Kate, if the garbage can is one of the large ones as you indicate You might get by with planting four plants. That would crowd the plants quite a bit. However, when potatoes are crowded they will actually grow more poundage, but the potatoes will be smaller. I'd opt for three plants max if I were doing the project, triangular pattern. Good luck.

-- Notforprint (Not@thekeyboard.com), April 12, 2002.


Deborah -- is COMPOSTED (horse, chicken and goat is what we've got) manure ok for adding to the planting medium for potatoes?

Thanks! : )

-- Andrea Gauland, Big Flats NY (andreagee@aol.com), April 12, 2002.


Lee Valley (gardening supplies and tools catalogue) has a piece of black plastic with big holes in it that you connect into a big cylinder. They originally sold it for growing potatoes, but there must have been problems, as they're advertising to use it for strawberries. it says "The barrel can also be used for growing potatoes, although they require more careful attention to instructions, in order to avoid soil drying or overheating." I imagine that black plastic heats up in the sun.

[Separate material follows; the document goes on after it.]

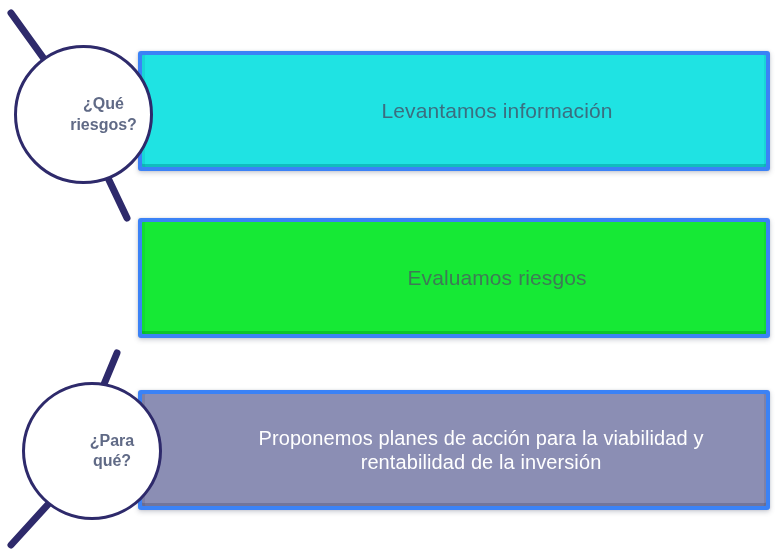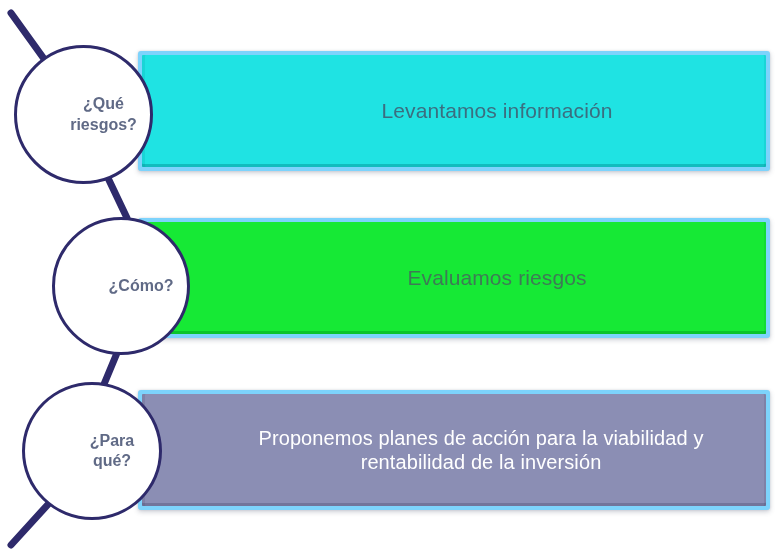"Levantamos información" .bar-frame { background: #7dd3fc -> #3b82f6 }
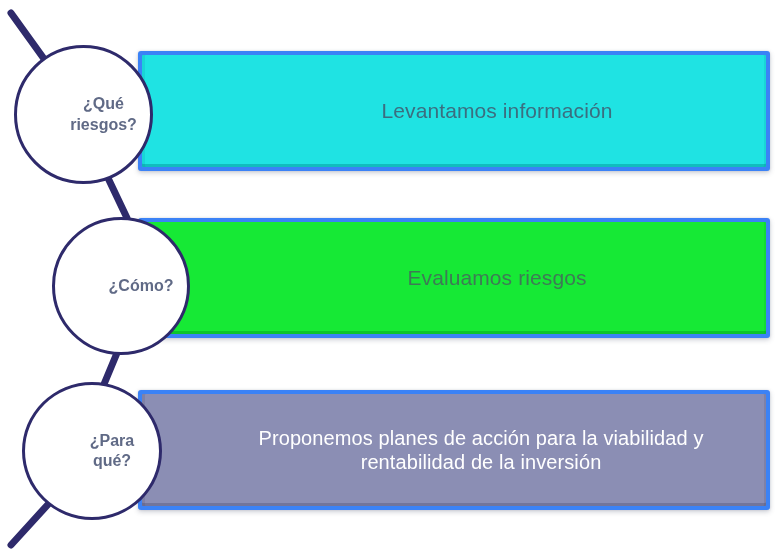"¿Cómo?" div.node-circle { html: <div> <div>¿Cómo?</div> </div> -> none }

If you're just a beginner, and from your post it sounds like you're trying container planting, start out with tomatoes. Just make sure the container you have them is is large enough, and tall enough that you can keep adding soil as people stated earlier. Peppers do well in containers, I had 3 in a big black plastic pot (22 inch diameter at least), put the pot in the greenhouse in September and kept them goin, ate the last pepper in January. Green beans are easy to grow, and this being spring, you may even try some peas. Heck, you can grow just about all the vegetables in pots if you have the right setup. Good luck and have fun! -Chelsea

-- Chelsea (rmbehr@istar.ca), April 12, 2002.


From Cisco Morris, a well-known gardening expert in the Seattle area:

"Drill lots of holes in the bottom of a plastic garbage can and place seed potatoes 5 inches apart, just under the surface, in 6 inches of garden soil. Fertilize every month-and-a-half with organic rhododendron food. Cover all but 1 inch of the vines with compost or wood chips every time they grow 4 inches, until the whole can is full. Wait to harvest until the vines dies down in late summer. Harvest is always a surprise. One year, I got 55 big spuds, the next year only 8, but one was the size of a Volkswagen Beetle."

He's rather wry! Anyway, I'm going to try this method. Good luck to you.

-- sheepish (the_original_sheepish@Hotmail.com), April 12, 2002.



I understand mice just LOVE this method of growing potatoes! ;o) To discourage them, I might try drilling rather small, but numerous, drainage holes.

-- Laura Jensen (lrjensen@nwlink.com), April 12, 2002.

Hi everyone!

Wow! Thanks for all your help!!! LOL! I know potatoes are cheap at the store, but I've got BLUE ones!! I really hope I can grow them so I can see if they taste the same. I don't have a lawn, I live in an apartment and only have 1/2 a balcony so that's why I'm growing them in a container. I've already started some tomatoes and green bean seeds a few days ago, but nothing's happened yet. This is the first time I've ever tried to grow anything, so I hope I did everything right. And I really hope my seed potatoes will grow! Thanks again everyone!!

Kate

-- Kate (bandanabarts@yahoo.com), April 12, 2002.


Andrea and all

My books are packed away but I think composted ( as opposed to merely aged ) manure should be ok, but don't use pure manure. I think potatoes prefer soil pH on the acid side and wood chip bedding composted with the manure should fix that.